If you have a US only portfolio, the number is actually bigger: 9.8% (ticker VTI)
my point has always been that since buy and hold works so well, delivering 10% per year performance if you have the time to wait...why try to outsmart the market and leave yourself vulnerable to missing huge runups? why?
A: fear and hubris
(if you don't have the time to wait, then buy + hold doesn't work of course)
A little unclear to me why you think buy and hold works so well.
Works well for the Mutual companies, sure.
And sometimes for investors. Lots of periods, however, where it is a disaster.

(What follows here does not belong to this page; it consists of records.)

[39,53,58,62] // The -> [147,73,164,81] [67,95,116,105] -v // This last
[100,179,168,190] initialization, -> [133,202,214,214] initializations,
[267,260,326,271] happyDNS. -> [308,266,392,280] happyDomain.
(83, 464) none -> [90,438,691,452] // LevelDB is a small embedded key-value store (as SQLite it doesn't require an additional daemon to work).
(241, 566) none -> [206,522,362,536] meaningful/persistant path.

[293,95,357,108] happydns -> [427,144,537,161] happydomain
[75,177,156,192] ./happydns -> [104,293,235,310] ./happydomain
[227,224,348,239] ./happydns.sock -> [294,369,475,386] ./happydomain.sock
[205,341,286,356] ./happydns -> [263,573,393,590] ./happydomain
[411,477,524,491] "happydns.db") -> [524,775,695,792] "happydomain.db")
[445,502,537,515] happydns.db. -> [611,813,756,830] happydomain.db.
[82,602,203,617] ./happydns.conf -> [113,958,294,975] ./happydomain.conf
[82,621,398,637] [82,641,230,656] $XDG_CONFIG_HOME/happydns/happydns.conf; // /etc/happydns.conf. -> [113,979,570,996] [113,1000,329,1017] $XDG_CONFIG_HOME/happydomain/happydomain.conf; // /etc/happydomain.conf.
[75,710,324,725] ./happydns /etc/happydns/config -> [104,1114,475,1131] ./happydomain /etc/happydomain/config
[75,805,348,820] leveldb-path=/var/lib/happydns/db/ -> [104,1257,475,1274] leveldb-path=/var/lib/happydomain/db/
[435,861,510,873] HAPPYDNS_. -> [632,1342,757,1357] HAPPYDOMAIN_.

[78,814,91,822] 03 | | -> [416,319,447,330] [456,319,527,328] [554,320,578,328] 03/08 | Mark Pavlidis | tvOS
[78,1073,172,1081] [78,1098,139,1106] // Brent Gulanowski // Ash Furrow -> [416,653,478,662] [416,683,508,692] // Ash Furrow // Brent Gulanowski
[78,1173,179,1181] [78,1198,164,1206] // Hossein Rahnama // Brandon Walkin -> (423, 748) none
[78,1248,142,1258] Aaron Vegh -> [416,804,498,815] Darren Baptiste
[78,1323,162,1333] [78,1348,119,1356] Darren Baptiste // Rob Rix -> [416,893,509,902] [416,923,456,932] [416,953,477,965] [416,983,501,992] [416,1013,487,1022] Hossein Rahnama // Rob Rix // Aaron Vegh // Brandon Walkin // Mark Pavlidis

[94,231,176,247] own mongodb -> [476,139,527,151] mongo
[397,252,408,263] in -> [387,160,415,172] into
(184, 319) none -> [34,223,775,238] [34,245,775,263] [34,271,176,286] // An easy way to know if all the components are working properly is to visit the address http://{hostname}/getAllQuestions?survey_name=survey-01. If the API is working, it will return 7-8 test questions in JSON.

When the market is as high as it is, bought and held looks good on paper. Keeping it longer out of hope or greed, and/or lack of recognition that no data for market value increases exists beyond this point, is very silly. Sell, wait for the crash, then buy back in.
You are welcome.
About Time wrote:
A little unclear to me why you think buy and hold works so well.
Works well for the Mutual companies, sure.
And sometimes for investors. Lots of periods, however, where it is a disaster.
sure, for five years and fewer, the stock market can be a disaster. but if you have 10+ years...if history is a guide...buy and hold has worked, even through 2000-2002 and 2008.
Not sure if this link will work, but check out the vanguard funds' performance since inception.
https://personal.vanguard.com/us/funds/vanguard/all?sort=name&sortorder=ascfor funds open more than 15 years, all up around 10%, for broad diversified indices.
heck, even the timing disasters they opened in 2000 at the peak of the tech boom are up 5% per year or thereabouts. And that was an epochal bust, when valuations were 2+x what they are today.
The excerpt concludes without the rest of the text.